| Donnerstag, 21. August 2008 22:13 Uhr |
| Völkerrecht |
| lotus aus Birmenstorf (8 Kommentare seit So, 13.04.2008) |
Fragen zu stellen ist richtig, viel wichtiger ist selbst zu recherchieren. Es tönt vielleicht moralisch, aber nicht absichtlich, nicht fingerzeigend. Wir sind zu bequem geworden und hören, sehen und schreien unseren Unmut nicht mehr. Wir schweigen einfach und lassen die Dinge geschehen. Jeder Einzelne von uns hat eine Verantwortung, eine Stimme, die zählt, wenn man sie benützt. Im Sinne des Völkerrechts, Tibet ist ein mehr als 2000 Jahre alter Staat. Das Völkerrecht stellt an die Existenz eines Staates drei Anforderungen: ein klar abgegrenztes Staatsgebiet, eine eigene Bevölkerung und eine unabhängige Regierung, die nach innen effektive Souveränität ausübt und nach aussen internationale Beziehungen unterhalten kann.
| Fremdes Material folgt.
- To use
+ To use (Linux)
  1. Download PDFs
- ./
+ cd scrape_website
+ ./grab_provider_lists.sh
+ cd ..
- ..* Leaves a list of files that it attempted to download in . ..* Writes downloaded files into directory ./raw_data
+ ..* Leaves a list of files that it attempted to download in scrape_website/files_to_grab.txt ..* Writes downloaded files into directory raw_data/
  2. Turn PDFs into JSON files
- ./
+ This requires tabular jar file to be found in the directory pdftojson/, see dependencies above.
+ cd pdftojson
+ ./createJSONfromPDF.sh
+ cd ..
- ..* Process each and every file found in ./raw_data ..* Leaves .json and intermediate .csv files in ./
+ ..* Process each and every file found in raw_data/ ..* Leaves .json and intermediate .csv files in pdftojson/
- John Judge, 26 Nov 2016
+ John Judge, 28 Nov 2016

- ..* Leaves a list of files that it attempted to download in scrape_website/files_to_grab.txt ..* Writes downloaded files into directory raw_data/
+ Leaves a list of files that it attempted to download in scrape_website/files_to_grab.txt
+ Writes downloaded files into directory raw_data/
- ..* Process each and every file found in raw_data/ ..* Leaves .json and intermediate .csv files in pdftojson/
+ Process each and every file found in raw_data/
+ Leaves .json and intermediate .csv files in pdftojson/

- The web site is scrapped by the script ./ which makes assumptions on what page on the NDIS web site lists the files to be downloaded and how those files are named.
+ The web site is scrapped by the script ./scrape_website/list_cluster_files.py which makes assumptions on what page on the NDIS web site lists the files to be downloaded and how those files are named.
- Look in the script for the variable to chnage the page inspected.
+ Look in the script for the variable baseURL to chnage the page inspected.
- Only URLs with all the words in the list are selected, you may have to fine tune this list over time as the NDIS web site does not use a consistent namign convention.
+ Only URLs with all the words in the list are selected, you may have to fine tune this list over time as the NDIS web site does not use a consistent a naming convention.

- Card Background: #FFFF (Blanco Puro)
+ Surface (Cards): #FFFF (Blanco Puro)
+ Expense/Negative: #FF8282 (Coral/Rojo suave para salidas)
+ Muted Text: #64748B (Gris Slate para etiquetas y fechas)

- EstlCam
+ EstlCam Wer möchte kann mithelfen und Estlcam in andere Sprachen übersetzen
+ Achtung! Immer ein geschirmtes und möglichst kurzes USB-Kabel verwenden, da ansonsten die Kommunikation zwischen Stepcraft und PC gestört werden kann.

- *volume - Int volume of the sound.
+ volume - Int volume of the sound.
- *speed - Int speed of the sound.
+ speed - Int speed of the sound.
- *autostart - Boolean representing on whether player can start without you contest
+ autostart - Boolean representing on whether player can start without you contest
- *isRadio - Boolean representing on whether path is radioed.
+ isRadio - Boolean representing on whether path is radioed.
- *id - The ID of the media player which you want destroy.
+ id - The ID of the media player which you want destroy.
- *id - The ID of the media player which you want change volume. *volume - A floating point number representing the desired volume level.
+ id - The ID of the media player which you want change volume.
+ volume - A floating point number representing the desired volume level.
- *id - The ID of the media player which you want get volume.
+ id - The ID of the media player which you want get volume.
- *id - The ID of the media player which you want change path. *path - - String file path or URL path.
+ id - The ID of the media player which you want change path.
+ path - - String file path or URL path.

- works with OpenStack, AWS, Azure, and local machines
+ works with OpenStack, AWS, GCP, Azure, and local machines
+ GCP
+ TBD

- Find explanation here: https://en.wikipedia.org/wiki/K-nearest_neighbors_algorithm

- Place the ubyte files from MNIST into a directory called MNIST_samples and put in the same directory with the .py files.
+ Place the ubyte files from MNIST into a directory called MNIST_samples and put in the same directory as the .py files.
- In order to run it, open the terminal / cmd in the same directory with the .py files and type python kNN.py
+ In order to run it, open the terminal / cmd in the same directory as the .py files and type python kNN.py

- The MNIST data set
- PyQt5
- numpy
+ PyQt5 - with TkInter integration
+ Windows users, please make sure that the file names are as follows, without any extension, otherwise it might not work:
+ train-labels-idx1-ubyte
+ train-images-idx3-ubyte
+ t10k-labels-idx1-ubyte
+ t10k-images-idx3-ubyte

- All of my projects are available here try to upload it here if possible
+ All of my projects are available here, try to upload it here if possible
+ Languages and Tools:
Nach geltendem Völkerrecht verschafft militärische Annexion keinen Rechttitel über das annektierte Gebiet, weil sie gegen das in Artikel 2 Absatz 4 der Charta der Vereinten Nationen vom 26. Juni 1945 statuierte Gewaltverbot verstösst.Tibets völkerrechtliche Staatseigenschaft ist nicht einfach ein Wunsch der Tibeter, sondern eine unwiderlegbare historische und rechtliche Tatsache, die internationale Juristenkommission, verschiedene Untersuchungsausschüsse von verschiedenen Ländern zu tibet bestätigen. Wenn Sie die Berichte von den Opfern von Folter, von zwangssterilisierte jungen Müttern hören und sehen, können Sie nicht sagen, dass diese realitätsfremd sind. Leider sind wir Menschen immer noch fähig zu solchen Gräueltaten und Feigheit.